━━━ Dataset excerpts
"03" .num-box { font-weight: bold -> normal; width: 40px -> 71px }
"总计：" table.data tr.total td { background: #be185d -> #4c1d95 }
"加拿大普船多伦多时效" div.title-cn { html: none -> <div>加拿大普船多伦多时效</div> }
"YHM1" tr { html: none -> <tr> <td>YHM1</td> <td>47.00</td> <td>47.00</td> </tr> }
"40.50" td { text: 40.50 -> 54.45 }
━━━━━━
━━━ Dataset excerpts
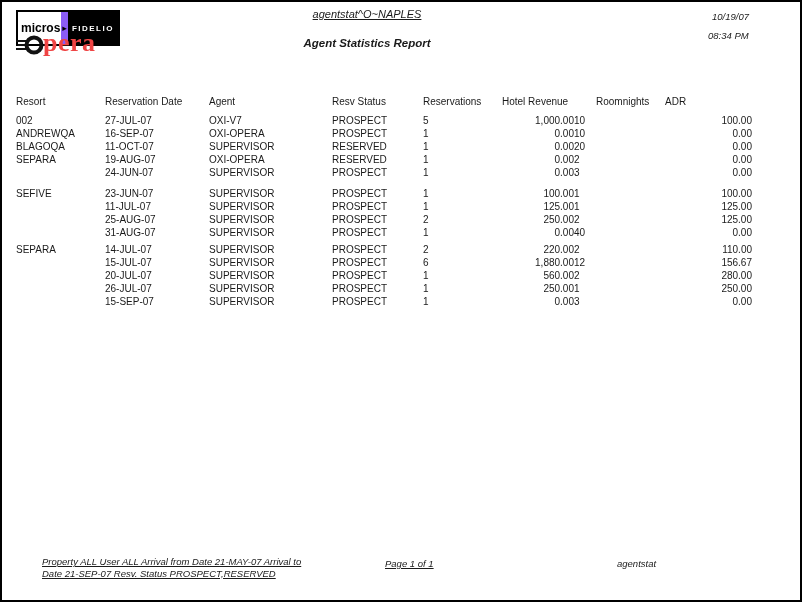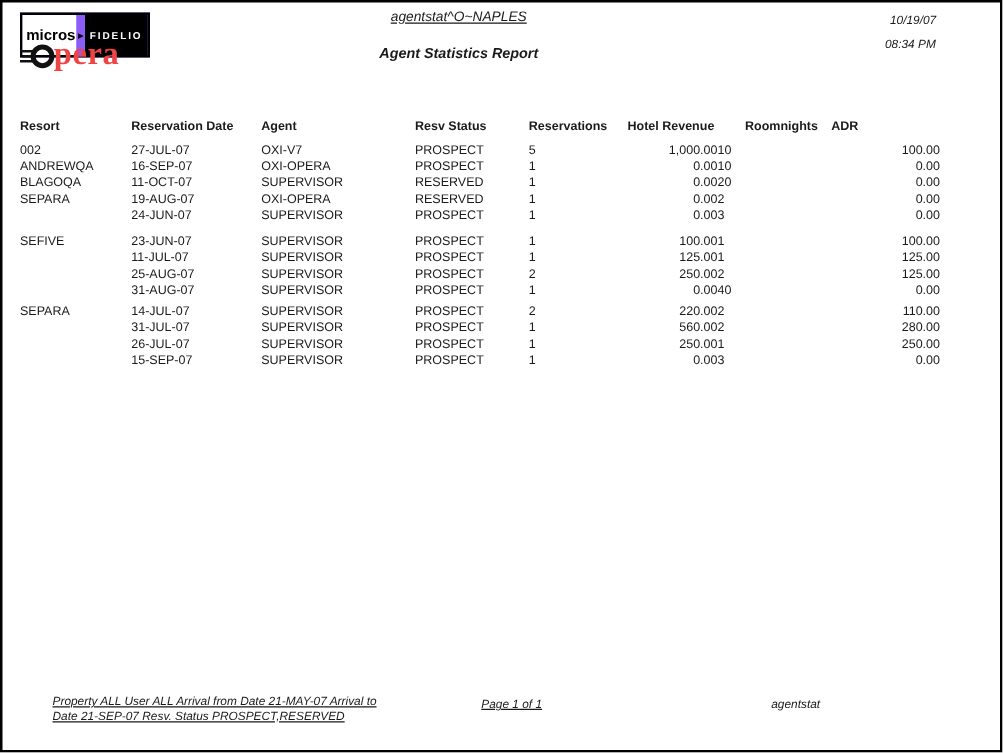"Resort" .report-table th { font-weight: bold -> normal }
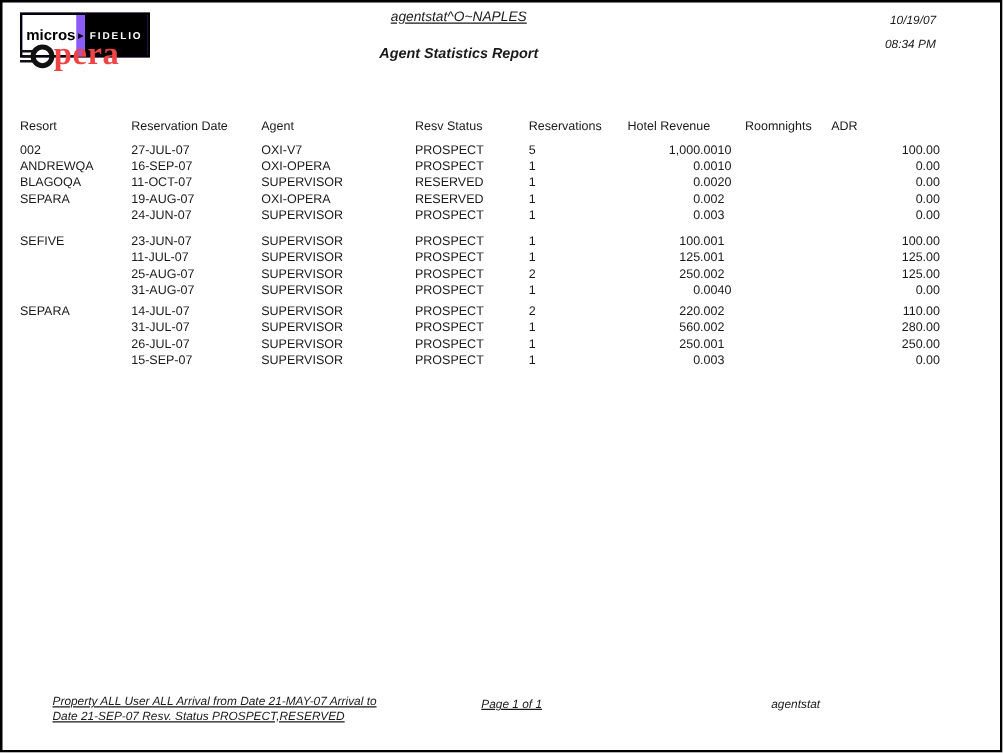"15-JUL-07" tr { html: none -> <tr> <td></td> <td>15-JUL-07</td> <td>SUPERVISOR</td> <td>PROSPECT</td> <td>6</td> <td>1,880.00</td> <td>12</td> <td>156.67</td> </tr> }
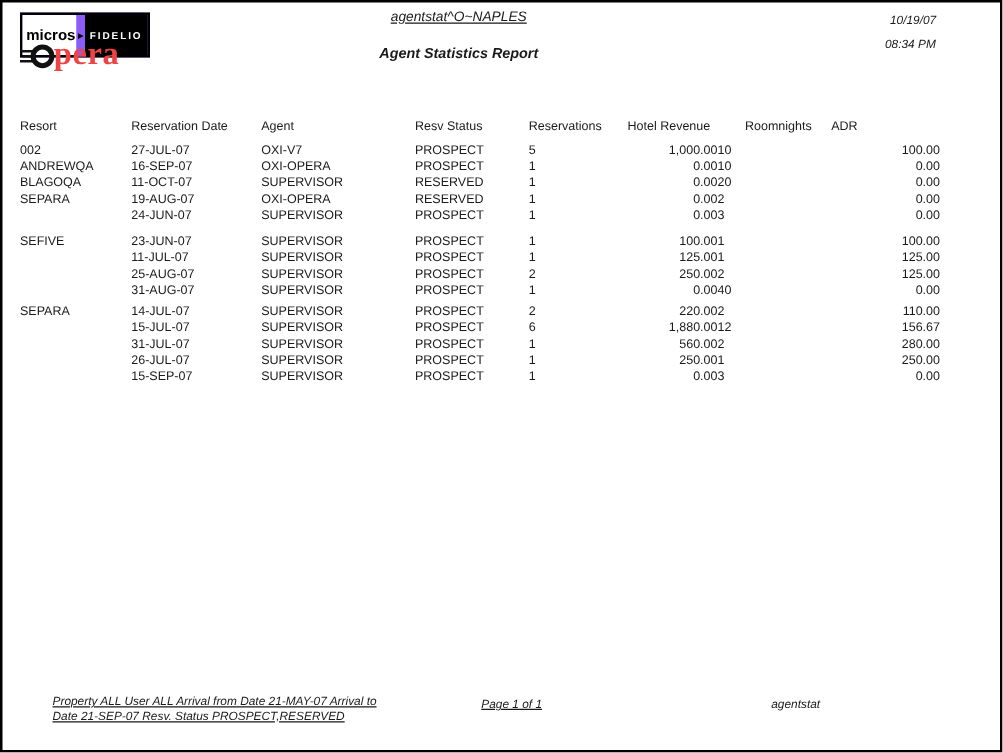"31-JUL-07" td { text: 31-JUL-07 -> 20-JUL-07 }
━━━━━━
Would you print exactly and only the lines of the material above that run from the line with "-> <tr> <td>YHM1</td>" through the line with "text: 40.50 ->", both included?

** Answer to this task **
"YHM1" tr { html: none -> <tr> <td>YHM1</td> <td>47.00</td> <td>47.00</td> </tr> }
"40.50" td { text: 40.50 -> 54.45 }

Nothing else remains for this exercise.